El caso de Danilo no es ajeno ni distinto al patrón operativo de la mafia internacional Joao Santana-Odebrecht. Los factores concurrentes en su diseño estructural son los mismos y con iguales objetivos: hubo una contratación de los servicios del estratega y una presencia más que relevante de la empresa constructora en el país, esa que coincidencialmente obtuvo la concesión para la ejecución de la obra más grande del gobierno a través de una licitación cuestionada y una propuesta sobrevaluada. ¿Por qué habría que suponer que, estando los mismos actores instalados en la médula del gobierno dominicano, en los demás países habría tráfico de influencia y en el nuestro, como la Suiza de América, no?
Cada día el presidente se va quedando sin discurso frente a la corrupción. Los esfuerzos para eludirla, maquillarla o esconderla se hacen vanos. Las estrategias de las encuestas será minimizar este tema, presentando otros como los que dominan las preocupaciones nacionales. De hecho, la primera encuesta Noticias SIN-Mark Penn marcó la tendencia según la cual un 45 % piensa que el principal problema del país es la criminalidad y la violencia y apenas un 9 % la corrupción. A Danilo le conviene abreviar el tiempo para las elecciones porque acumulará menos escándalos vinculados a este tema, riesgo que es mayor para un presidente candidato; por eso, insistimos, la estrategia será jugar a la dilución. Nos esperan así muchos espectáculos políticos animados por petardos para provocar las más surtidas distracciones. Habrá fiestas en la farandulería electoral.

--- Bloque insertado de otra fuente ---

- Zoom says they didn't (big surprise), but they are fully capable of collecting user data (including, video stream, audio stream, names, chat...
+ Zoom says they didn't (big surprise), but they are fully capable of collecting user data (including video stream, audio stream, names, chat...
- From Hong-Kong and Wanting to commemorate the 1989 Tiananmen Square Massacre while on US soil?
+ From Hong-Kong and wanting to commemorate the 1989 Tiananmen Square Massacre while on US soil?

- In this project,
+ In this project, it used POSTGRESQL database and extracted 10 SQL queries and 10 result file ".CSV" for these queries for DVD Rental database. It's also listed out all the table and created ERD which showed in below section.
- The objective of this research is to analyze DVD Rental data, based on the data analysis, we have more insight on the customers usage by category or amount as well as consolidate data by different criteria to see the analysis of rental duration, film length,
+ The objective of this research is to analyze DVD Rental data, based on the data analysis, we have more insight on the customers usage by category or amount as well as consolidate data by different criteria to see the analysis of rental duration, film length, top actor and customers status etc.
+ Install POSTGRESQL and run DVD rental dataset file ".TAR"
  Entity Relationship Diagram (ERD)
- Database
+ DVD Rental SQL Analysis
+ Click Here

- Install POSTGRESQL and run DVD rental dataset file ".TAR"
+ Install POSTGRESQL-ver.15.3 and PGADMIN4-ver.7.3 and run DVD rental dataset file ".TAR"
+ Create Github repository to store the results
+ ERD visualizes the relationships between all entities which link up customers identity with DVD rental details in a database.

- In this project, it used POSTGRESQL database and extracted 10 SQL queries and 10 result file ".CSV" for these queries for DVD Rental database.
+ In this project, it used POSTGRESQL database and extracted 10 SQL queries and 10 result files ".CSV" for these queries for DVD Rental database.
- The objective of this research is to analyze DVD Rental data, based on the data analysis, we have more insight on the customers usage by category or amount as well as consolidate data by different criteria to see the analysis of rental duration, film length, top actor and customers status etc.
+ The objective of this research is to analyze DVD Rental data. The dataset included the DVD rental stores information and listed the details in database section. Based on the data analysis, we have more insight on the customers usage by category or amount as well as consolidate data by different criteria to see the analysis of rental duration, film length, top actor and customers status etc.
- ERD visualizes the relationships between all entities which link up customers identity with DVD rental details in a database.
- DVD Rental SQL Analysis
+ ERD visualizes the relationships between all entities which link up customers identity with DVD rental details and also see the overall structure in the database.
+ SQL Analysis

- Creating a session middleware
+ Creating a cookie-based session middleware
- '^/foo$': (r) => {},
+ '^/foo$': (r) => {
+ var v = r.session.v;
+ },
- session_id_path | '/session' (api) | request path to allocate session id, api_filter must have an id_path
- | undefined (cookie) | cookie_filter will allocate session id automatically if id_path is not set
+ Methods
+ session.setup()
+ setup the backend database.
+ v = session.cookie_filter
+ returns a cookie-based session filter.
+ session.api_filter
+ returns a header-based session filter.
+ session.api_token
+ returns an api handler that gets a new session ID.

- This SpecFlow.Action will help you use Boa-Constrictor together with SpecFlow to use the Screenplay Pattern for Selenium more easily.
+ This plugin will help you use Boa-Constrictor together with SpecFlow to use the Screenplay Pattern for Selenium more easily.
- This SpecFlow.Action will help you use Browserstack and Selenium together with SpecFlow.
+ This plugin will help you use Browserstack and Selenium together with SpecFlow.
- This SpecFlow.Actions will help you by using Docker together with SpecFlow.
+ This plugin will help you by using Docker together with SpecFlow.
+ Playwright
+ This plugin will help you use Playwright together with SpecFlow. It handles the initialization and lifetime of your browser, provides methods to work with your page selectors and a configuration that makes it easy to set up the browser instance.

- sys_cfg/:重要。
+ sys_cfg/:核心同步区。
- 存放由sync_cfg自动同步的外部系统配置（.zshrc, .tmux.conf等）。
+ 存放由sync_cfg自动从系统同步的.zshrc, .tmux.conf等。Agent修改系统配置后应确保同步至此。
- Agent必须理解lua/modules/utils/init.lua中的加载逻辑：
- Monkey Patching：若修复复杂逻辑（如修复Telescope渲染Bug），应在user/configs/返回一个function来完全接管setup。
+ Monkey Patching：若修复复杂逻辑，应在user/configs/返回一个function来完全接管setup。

El caso de Danilo se parece al de un hombre infiel. Recuperar la confianza quebrada entraña un esfuerzo ingente y creativo. Esa ruptura no se repara con una declaración de intenciones o con promesas tardías, tampoco con defensas genéricas; a una mujer traicionada hay que enamorarla con hechos. Ese es el problema de Danilo: justifica su falta, llegando a afirmar que su gobierno es el más honesto de toda la historia en tanto no puede contar con los dedos de las manos las grandes políticas públicas en materia anticorrupción. Se queda atrapado en “la transparencia” como valor abstracto de su gestión. El problema es que la corrupción no se combate solo con normas ni procedimientos administrativos, sino con actitudes, compromiso y voluntad ética, activos que han faltado en los gobiernos indulgentes del PLD.
Enamorar a un pueblo agraviado supone hacer efectivamente lo que nunca se ha hecho: un fiscal general anticorrupción con un estatuto de independencia presupuestaria, administrativa y funcional que pueda operar con el nivel de autonomía como el que lo está haciendo precisamente el brasileño. A pesar de sus eufóricos momentos retóricos hemos visto y oído decir al presidente que él no está para perseguir a nadie porque respeta la independencia de los poderes. ¿Acaso el presidente de la República no tiene incidencia en la política criminal del Estado, siendo, el Ministerio Público, designado por el Ejecutivo y titular de la persecución criminal? Con esas justificaciones el presidente jamás podrá excusar su infidelidad.
Sin un compromiso institucional con la lucha efectiva en contra de la corrupción como alta prioridad, las visitas perderán sorpresas, el 911 no tendrá urgencia, el metro correrá los rieles del olvido y la alfabetización no creará conciencia. Lula y Dilma hicieron un milagro económico en Brasil y llegaron a acumular los índices más altos de valoración; sin embargo, la corrupción sepultó toda su obra. Hoy, Dilma, que llegó a escalar el 72 % de popularidad, se debate entre unos míseros 7 % y 9 %. La infidelidad mata matrimonios; la corrupción tumba gobiernos. ¡Hora de hacer lo que nunca se ha hecho!